*** Data ***
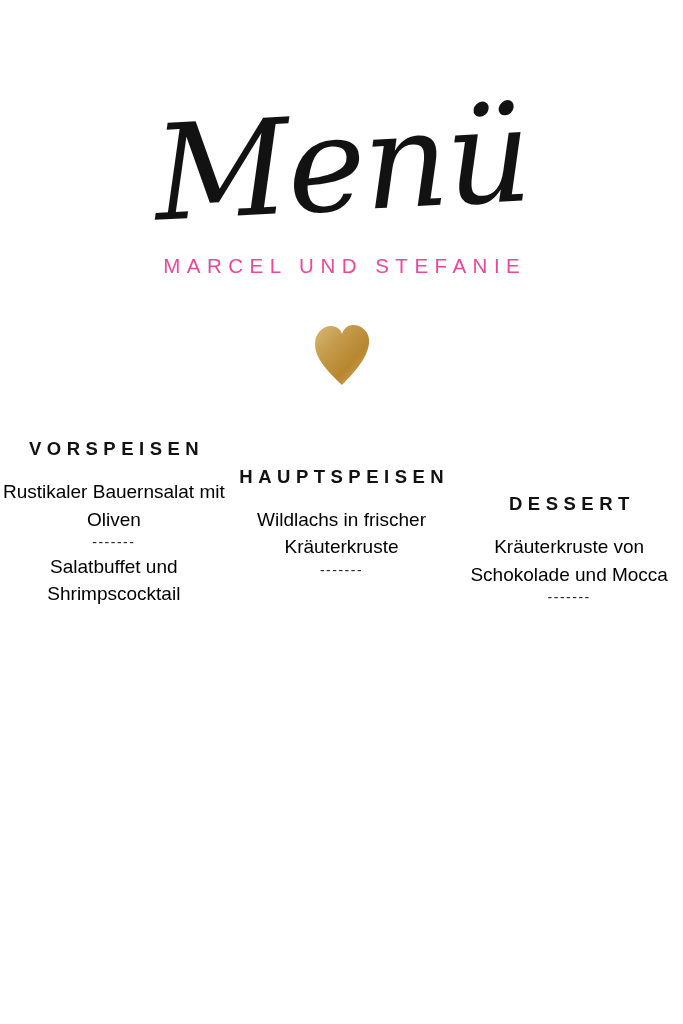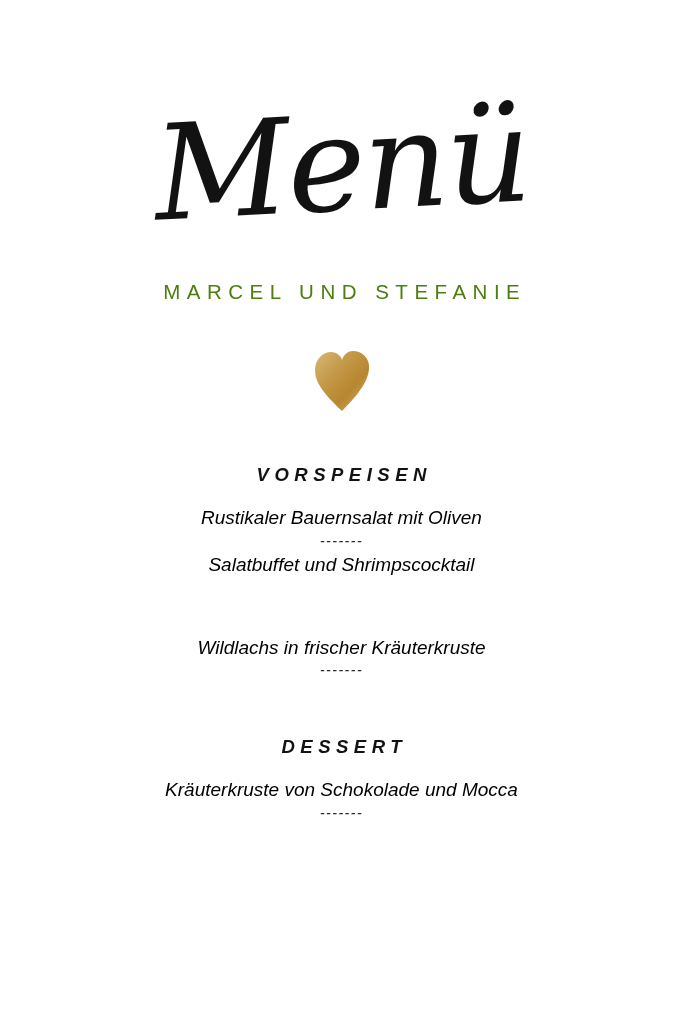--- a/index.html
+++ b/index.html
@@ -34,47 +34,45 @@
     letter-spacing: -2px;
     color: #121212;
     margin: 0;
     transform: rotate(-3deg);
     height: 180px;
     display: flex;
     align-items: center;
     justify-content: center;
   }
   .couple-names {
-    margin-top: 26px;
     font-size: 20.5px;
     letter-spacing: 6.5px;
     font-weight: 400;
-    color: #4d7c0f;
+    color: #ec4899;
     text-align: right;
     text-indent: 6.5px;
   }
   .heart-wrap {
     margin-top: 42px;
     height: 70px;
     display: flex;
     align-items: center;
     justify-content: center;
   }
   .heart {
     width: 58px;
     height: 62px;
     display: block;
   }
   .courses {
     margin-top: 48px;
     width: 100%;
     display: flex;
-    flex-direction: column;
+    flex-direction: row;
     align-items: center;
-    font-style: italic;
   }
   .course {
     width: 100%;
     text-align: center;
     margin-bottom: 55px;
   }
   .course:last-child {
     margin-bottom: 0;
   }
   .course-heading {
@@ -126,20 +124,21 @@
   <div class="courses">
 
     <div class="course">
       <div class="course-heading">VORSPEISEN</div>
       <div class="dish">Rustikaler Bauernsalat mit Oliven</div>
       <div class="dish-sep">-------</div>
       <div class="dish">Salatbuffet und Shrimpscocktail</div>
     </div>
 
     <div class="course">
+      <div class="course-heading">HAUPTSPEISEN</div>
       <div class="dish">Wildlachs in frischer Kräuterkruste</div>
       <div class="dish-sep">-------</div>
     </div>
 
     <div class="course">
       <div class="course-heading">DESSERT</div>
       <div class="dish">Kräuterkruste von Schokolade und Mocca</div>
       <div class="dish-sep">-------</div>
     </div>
*** End of Data ***
About this exercise
Copy all lines of the records in which the string "spacing" can be found.

Response to this task
     letter-spacing: -2px;
     letter-spacing: 6.5px;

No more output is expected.